Activity: The entries below must be reproduced exactly; their pictures are not part of the copy.

++++ Data records ++++

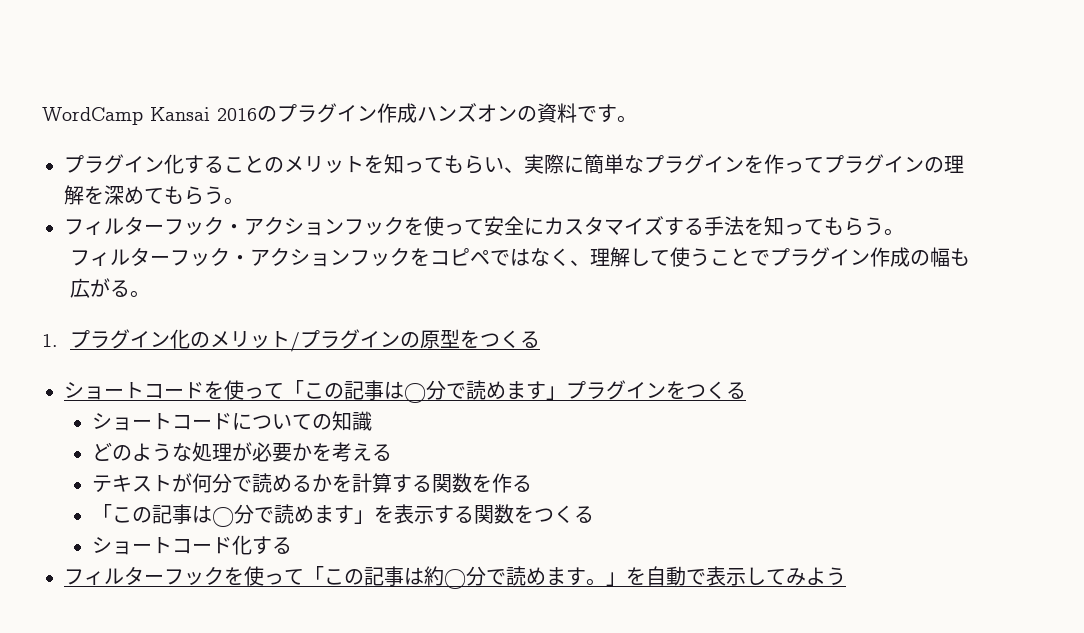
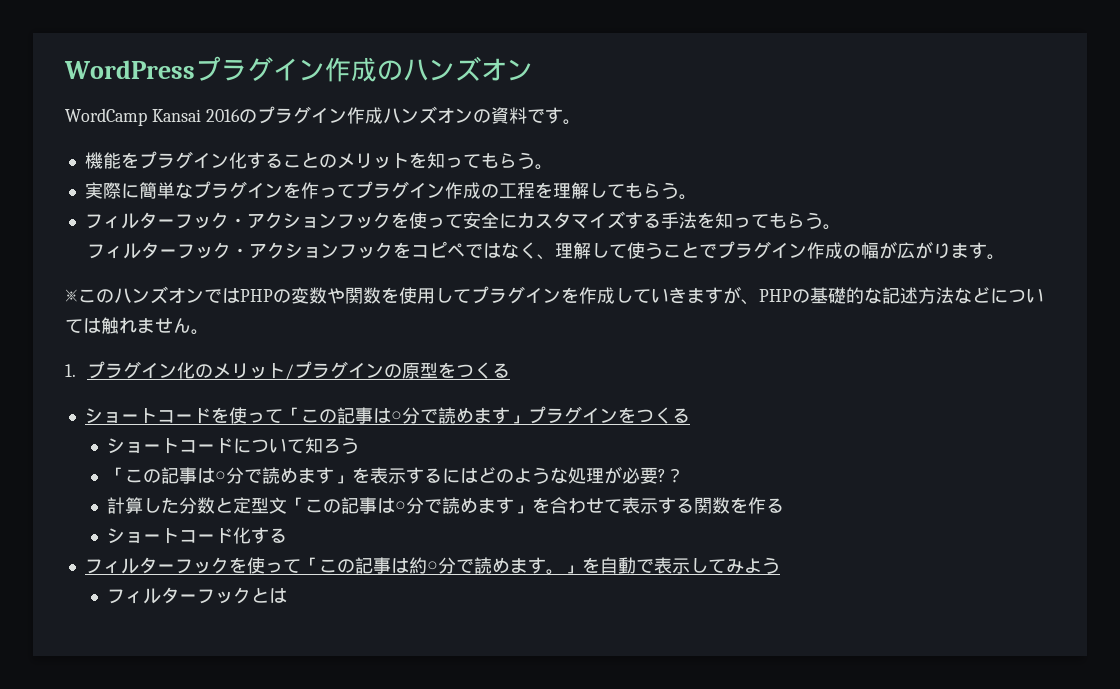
+ WordPressプラグイン作成のハンズオン
- プラグイン化することのメリットを知ってもらい、実際に簡単なプラグインを作ってプラグインの理解を深めてもらう。
+ 機能をプラグイン化することのメリットを知ってもらう。
+ 実際に簡単なプラグインを作ってプラグイン作成の工程を理解してもらう。
- フィルターフック・アクションフックをコピペではなく、理解して使うことでプラグイン作成の幅も広がる。
+ フィルターフック・アクションフックをコピペではなく、理解して使うことでプラグイン作成の幅が広がります。
+ ※このハンズオンではPHPの変数や関数を使用してプラグインを作成していきますが、PHPの基礎的な記述方法などについては触れません。
- ショートコードについての知識
- どのような処理が必要かを考える
- テキストが何分で読めるかを計算する関数を作る
+ ショートコードについて知ろう
- 「この記事は○分で読めます」を表示する関数をつくる
+ 「この記事は○分で読めます」を表示するにはどのような処理が必要?？
+ 計算した分数と定型文「この記事は○分で読めます」を合わせて表示する関数を作る
+ フィルターフックとは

++++

Result:
+ WordPressプラグイン作成のハンズオン
- プラグイン化することのメリットを知ってもらい、実際に簡単なプラグインを作ってプラグインの理解を深めてもらう。
+ 機能をプラグイン化することのメリットを知ってもらう。
+ 実際に簡単なプラグインを作ってプラグイン作成の工程を理解してもらう。
- フィルターフック・アクションフックをコピペではなく、理解して使うことでプラグイン作成の幅も広がる。
+ フィルターフック・アクションフックをコピペではなく、理解して使うことでプラグイン作成の幅が広がります。
+ ※このハンズオンではPHPの変数や関数を使用してプラグインを作成していきますが、PHPの基礎的な記述方法などについては触れません。
- ショートコードについての知識
- どのような処理が必要かを考える
- テキストが何分で読めるかを計算する関数を作る
+ ショートコードについて知ろう
- 「この記事は○分で読めます」を表示する関数をつくる
+ 「この記事は○分で読めます」を表示するにはどのような処理が必要?？
+ 計算した分数と定型文「この記事は○分で読めます」を合わせて表示する関数を作る
+ フィルターフックとは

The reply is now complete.